* **What you have to do**
An exact copy of the lines from the one containing "Advisor Details page." through the final line of the records is the only acceptable answer.

Version difference data:
■ ■ ■

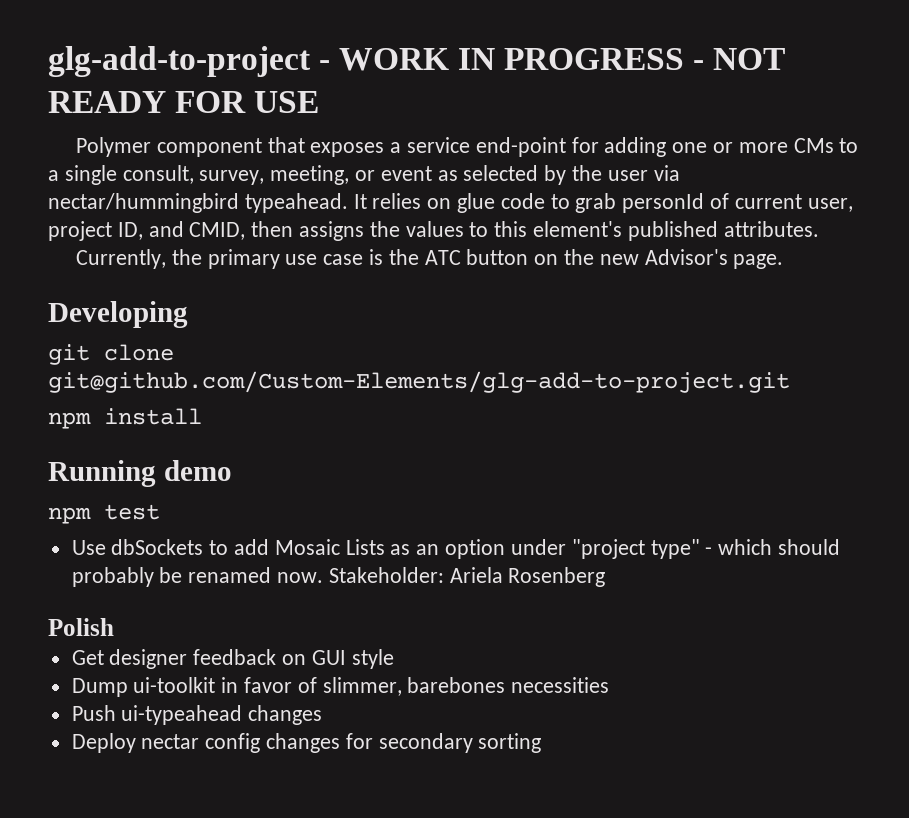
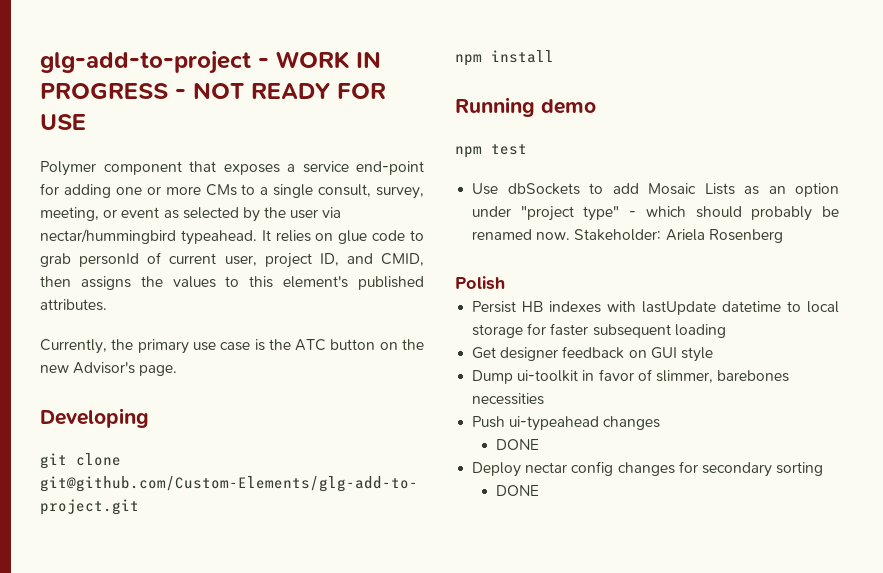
+ Persist HB indexes with lastUpdate datetime to local storage for faster subsequent loading
  Push ui-typeahead changes
+ DONE
  Deploy nectar config changes for secondary sorting
+ DONE

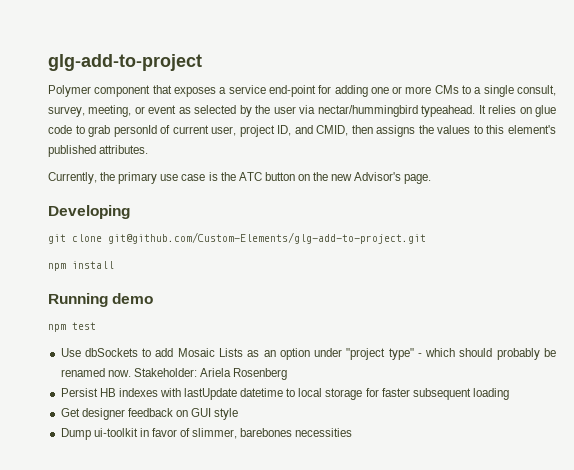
- glg-add-to-project - WORK IN PROGRESS - NOT READY FOR USE
+ glg-add-to-project
- Polish
- Push ui-typeahead changes
- DONE
- Deploy nectar config changes for secondary sorting
- DONE

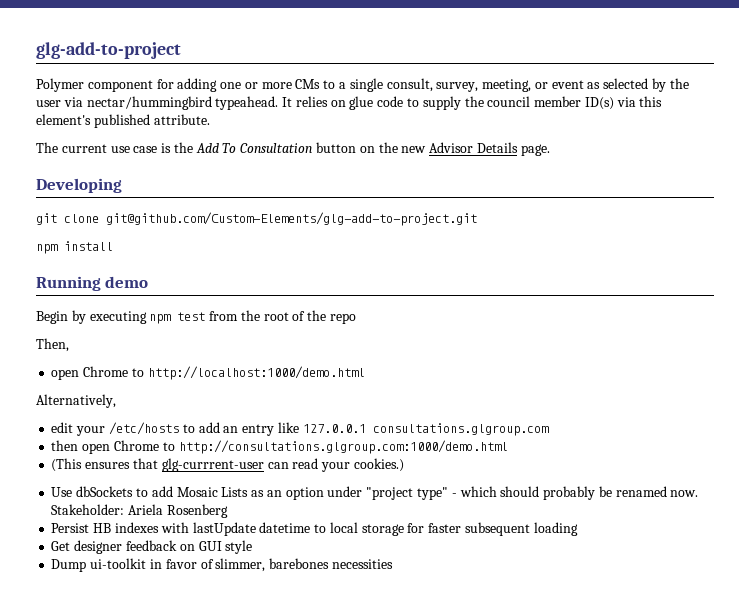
- Polymer component that exposes a service end-point for adding one or more CMs to a single consult, survey, meeting, or event as selected by the user via nectar/hummingbird typeahead.
+ Polymer component for adding one or more CMs to a single consult, survey, meeting, or event as selected by the user via nectar/hummingbird typeahead.
- It relies on glue code to grab personId of current user, project ID, and CMID, then assigns the values to this element's published attributes.
- Currently, the primary use case is the ATC button on the new Advisor's page.
+ It relies on glue code to supply the council member ID(s) via this element's published attribute.
+ The current use case is the Add To Consultation button on the new Advisor Details page.
- npm test
+ Begin by executing npm test from the root of the repo
+ Then,
+ open Chrome to http://localhost:1000/demo.html
+ Alternatively,
+ edit your /etc/hosts to add an entry like 127.0.0.1 consultations.glgroup.com
+ then open Chrome to http://consultations.glgroup.com:1000/demo.html
+ (This ensures that glg-currrent-user can read your cookies.)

■ ■ ■

* **Answer**
+ The current use case is the Add To Consultation button on the new Advisor Details page.
- npm test
+ Begin by executing npm test from the root of the repo
+ Then,
+ open Chrome to http://localhost:1000/demo.html
+ Alternatively,
+ edit your /etc/hosts to add an entry like 127.0.0.1 consultations.glgroup.com
+ then open Chrome to http://consultations.glgroup.com:1000/demo.html
+ (This ensures that glg-currrent-user can read your cookies.)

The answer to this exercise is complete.